Today I will discuss pretty much the opposite: morphable shares which involves having an economic interest in the share issuer while not have a voting interest but pretty much having a "right" to get a voting interest.
This functions again largely through the swaps markets. A person who is long a swap is in the economic position of a shareholder but does not have voting rights. However, the counterparty who is short the swap pretty much invariably hedges the short position by holding an equivalent amount of the underlying security with the tantamont voting rights. (In fact, if the counterparty votes the shares it pretty much is an instance of "empty" voting as we discussed yesterday as the counterparty really has no economic interest in the issuer.)
However, what can often happen is that the party in the long position, at a given point in time (e.g. the date for being a shareholder of record for a critical vote) "morphs" the long swap position into a voting position by terminating the swap and acquiring the shares of the underlying security held as a hedge by the counterparty. Then, surprise, surprise the hithertofore unknown voter surfaces as a major player in, for example, a proxy fight.

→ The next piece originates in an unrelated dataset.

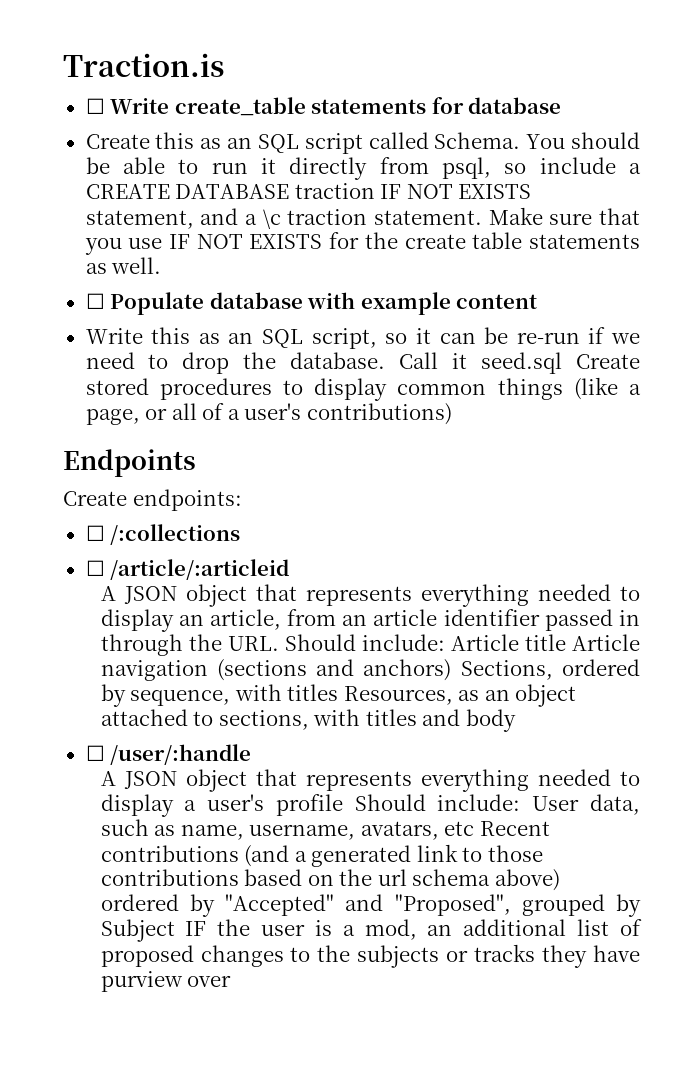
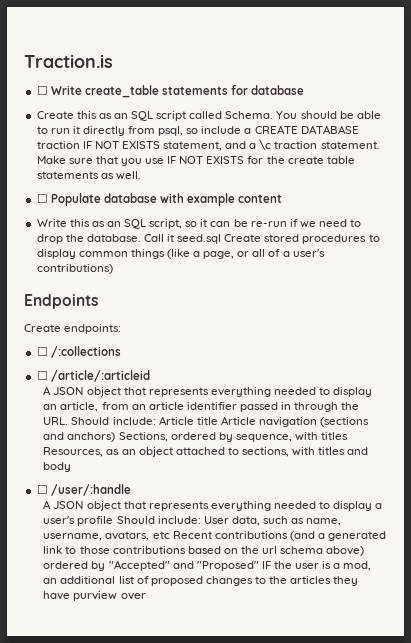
- A JSON object that represents everything needed to display a user's profile Should include: User data, such as name, username, avatars, etc Recent contributions (and a generated link to those contributions based on the url schema above) ordered by "Accepted" and "Proposed", grouped by Subject IF the user is a mod, an additional list of proposed changes to the subjects or tracks they have purview over
+ A JSON object that represents everything needed to display a user's profile Should include: User data, such as name, username, avatars, etc Recent contributions (and a generated link to those contributions based on the url schema above) ordered by "Accepted" and "Proposed" IF the user is a mod, an additional list of proposed changes to the articles they have purview over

This technique was employed by Perry Corporation which at one point had been a major disclosed shareholder (under New Zealand law) of Rubicon Ltd., a public New Zealand company. Perry offloaded 31 million Rubicon shares to 2 derivatives dealers and simultaneously took a long position in the shares in an equity swap with the dealers. This arguably put Perry's voting position in Rubicon below the 12.5% of Rubicon at which it would have been required to be disclosed under New Zealand.

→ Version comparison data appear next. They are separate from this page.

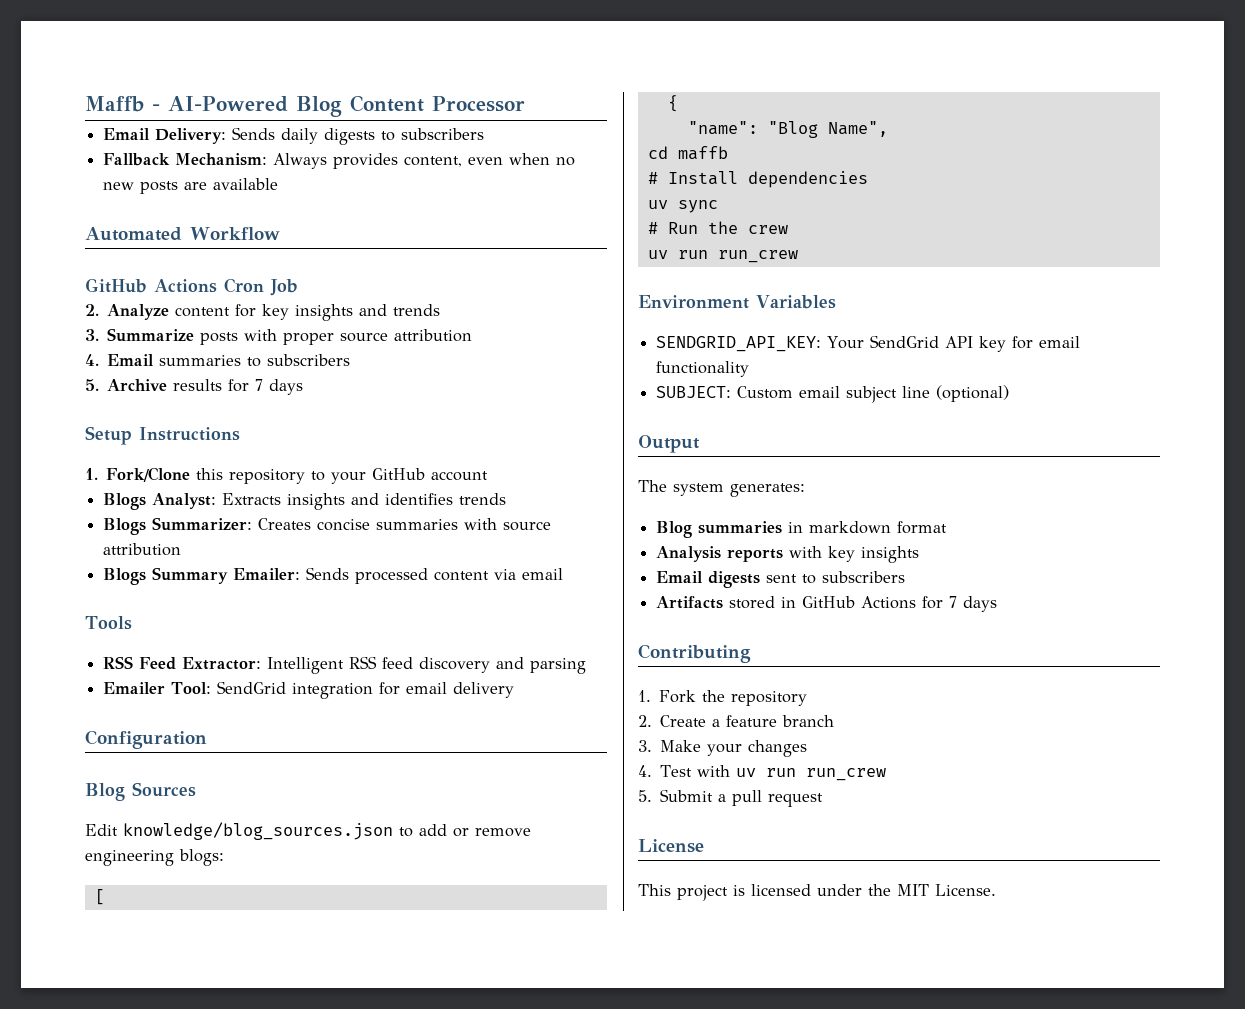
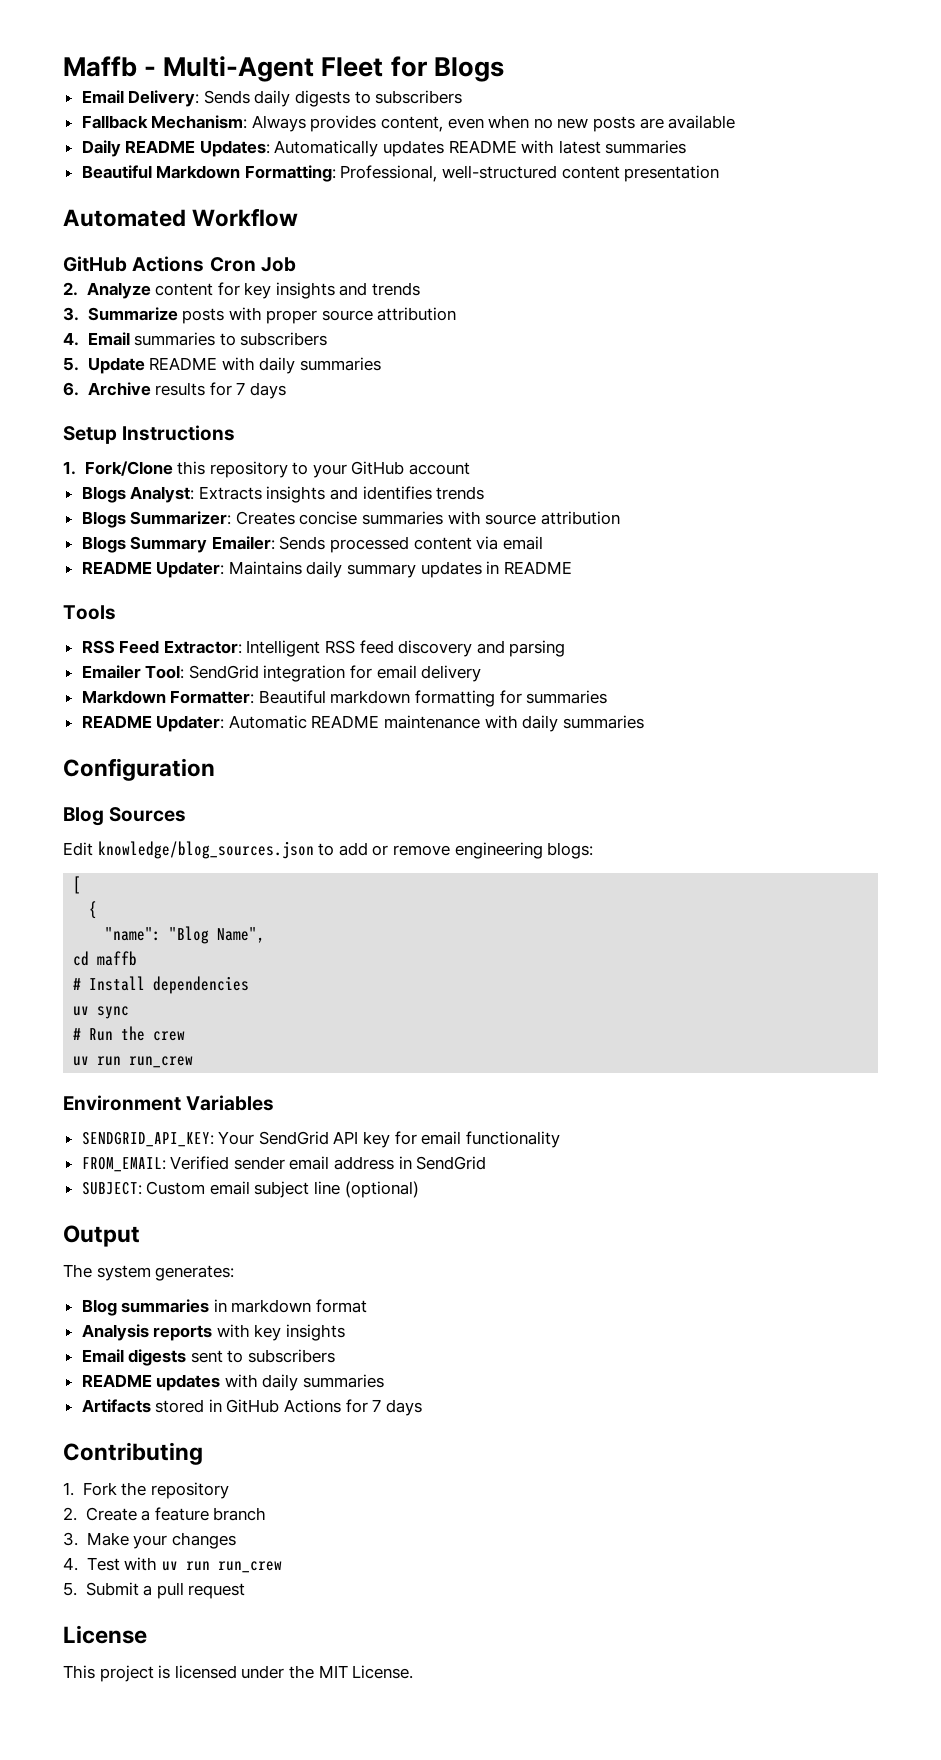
- Maffb - AI-Powered Blog Content Processor
+ Maffb - Multi-Agent Fleet for Blogs
+ Daily README Updates: Automatically updates README with latest summaries
+ Beautiful Markdown Formatting: Professional, well-structured content presentation
- 5. Archive results for 7 days
+ 5. Update README with daily summaries
+ 6. Archive results for 7 days
+ README Updater: Maintains daily summary updates in README
+ Markdown Formatter: Beautiful markdown formatting for summaries
+ README Updater: Automatic README maintenance with daily summaries
+ FROM_EMAIL: Verified sender email address in SendGrid
+ README updates with daily summaries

Low and behold, to the surprise of all (well almost all), Perry reacquired the Rubicon shares by unwinding the equity swap just in time to vote (with a 16% position) at a key annual meeting to be held by Rubicon. In ensuing litigation, Perry lost the battle (at trial) but won the war (on appeal).
The reason this "works" in practice is that as an economic matter in thinly traded issues, which virtually all of these situations involve, the equity swap counterparty in the short position virtually always has to cover by being long the underlying security. In turn, when the party in the equity swap long position wants the vote it makes market sense for the counterparty to agree to unwind the swap and "sell" the underlying security back.
Does it work legally? Yes, general opinion is that in most countries (likely including the US) it does.